Scan the data below. Pull out each line where "Sunrise" occurs.

(RECORDS TO PROCESS Opens)

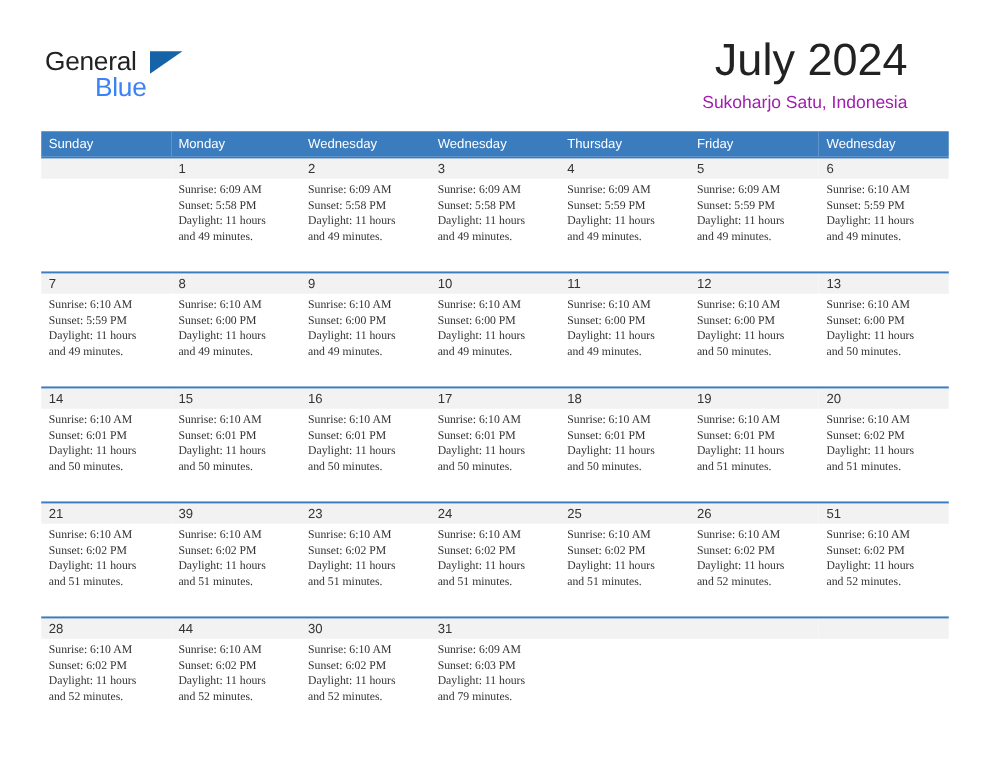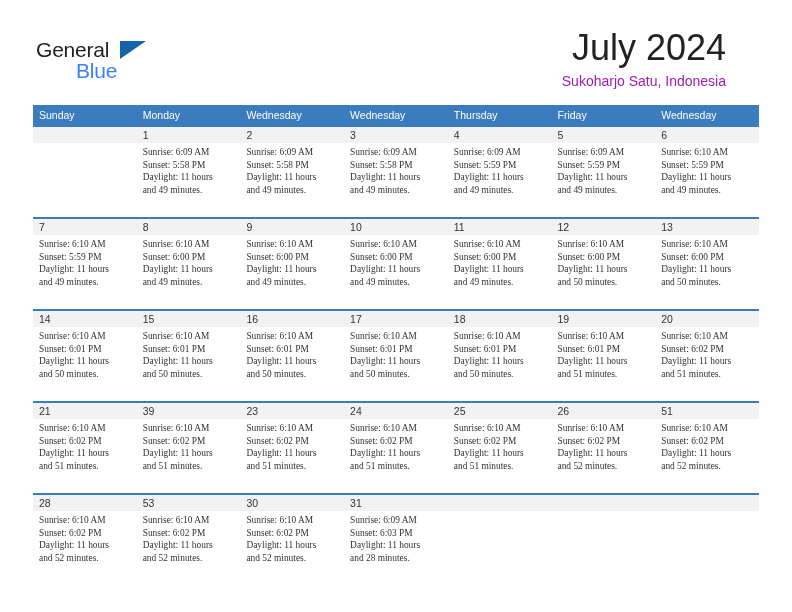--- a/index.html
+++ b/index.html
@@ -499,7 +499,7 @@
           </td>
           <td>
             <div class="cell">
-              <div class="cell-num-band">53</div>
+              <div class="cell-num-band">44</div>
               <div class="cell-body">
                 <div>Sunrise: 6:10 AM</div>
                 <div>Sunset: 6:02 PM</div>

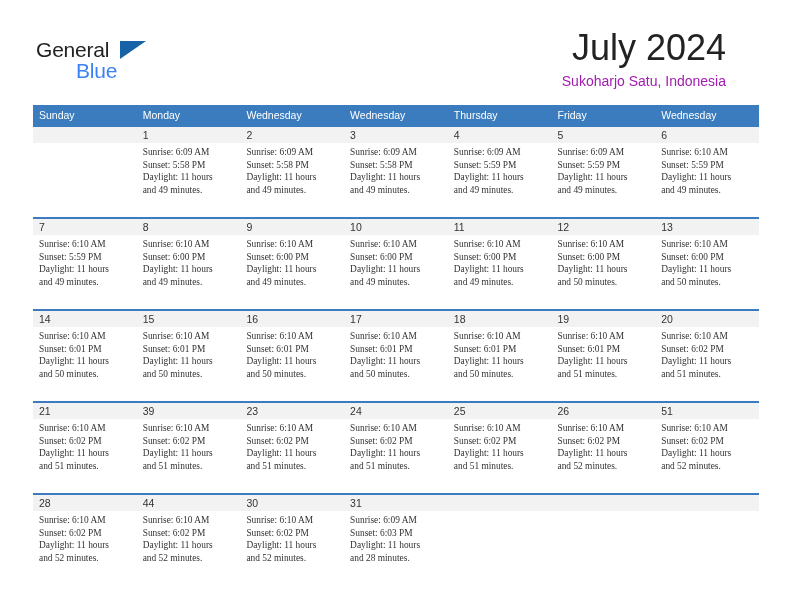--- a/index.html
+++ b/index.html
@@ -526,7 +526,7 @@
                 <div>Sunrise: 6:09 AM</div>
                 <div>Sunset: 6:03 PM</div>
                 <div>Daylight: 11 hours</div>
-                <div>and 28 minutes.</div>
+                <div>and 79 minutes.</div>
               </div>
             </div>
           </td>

(RECORDS TO PROCESS Closes)
(RECORDS TO PROCESS Opens)

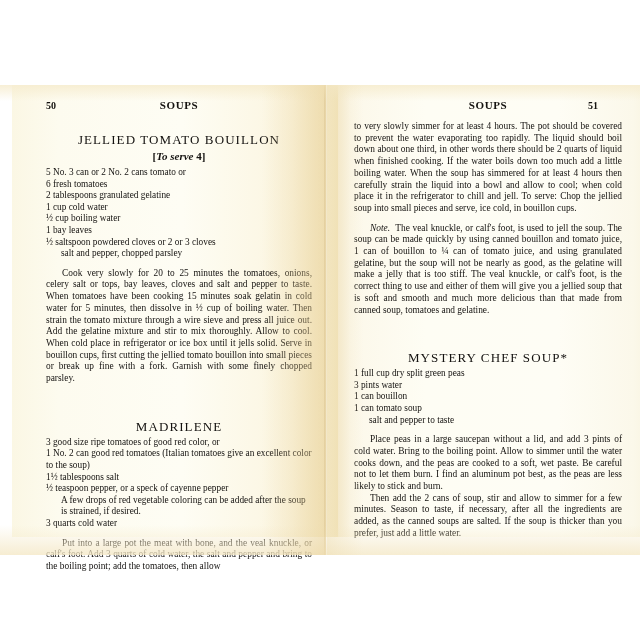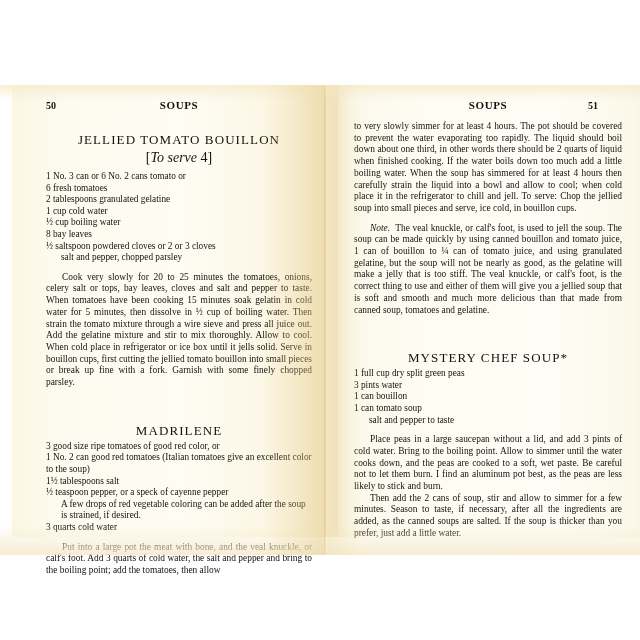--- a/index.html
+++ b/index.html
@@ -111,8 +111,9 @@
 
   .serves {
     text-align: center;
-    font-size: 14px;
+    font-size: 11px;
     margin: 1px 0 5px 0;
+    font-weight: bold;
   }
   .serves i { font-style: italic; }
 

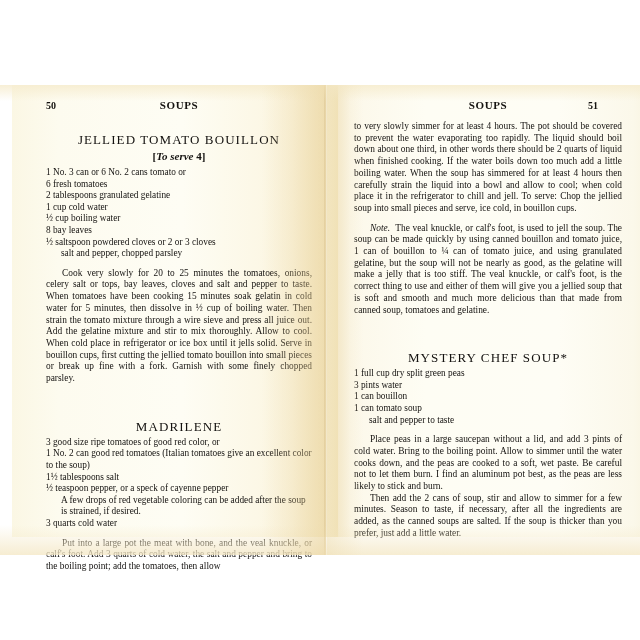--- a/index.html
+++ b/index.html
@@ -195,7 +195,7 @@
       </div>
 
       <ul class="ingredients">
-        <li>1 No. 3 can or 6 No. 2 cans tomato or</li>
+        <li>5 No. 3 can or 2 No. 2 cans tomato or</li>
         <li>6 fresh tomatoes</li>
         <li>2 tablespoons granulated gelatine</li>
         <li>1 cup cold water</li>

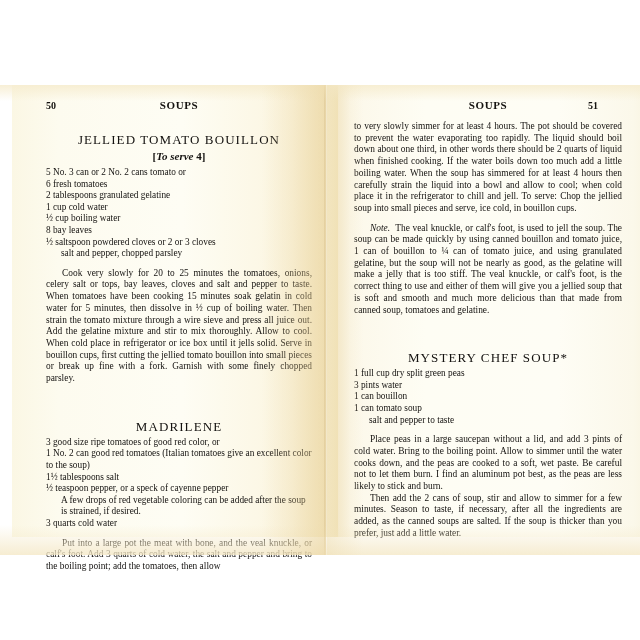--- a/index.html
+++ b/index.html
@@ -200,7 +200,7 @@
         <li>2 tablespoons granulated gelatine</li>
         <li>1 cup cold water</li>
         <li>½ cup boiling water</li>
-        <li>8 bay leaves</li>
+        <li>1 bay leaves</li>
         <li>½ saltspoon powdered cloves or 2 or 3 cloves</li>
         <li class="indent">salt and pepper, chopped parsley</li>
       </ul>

(RECORDS TO PROCESS Closes)

• [SOLUTION TO THE PROBLEM]
                 <div>Sunrise: 6:10 AM</div>
                 <div>Sunrise: 6:09 AM</div>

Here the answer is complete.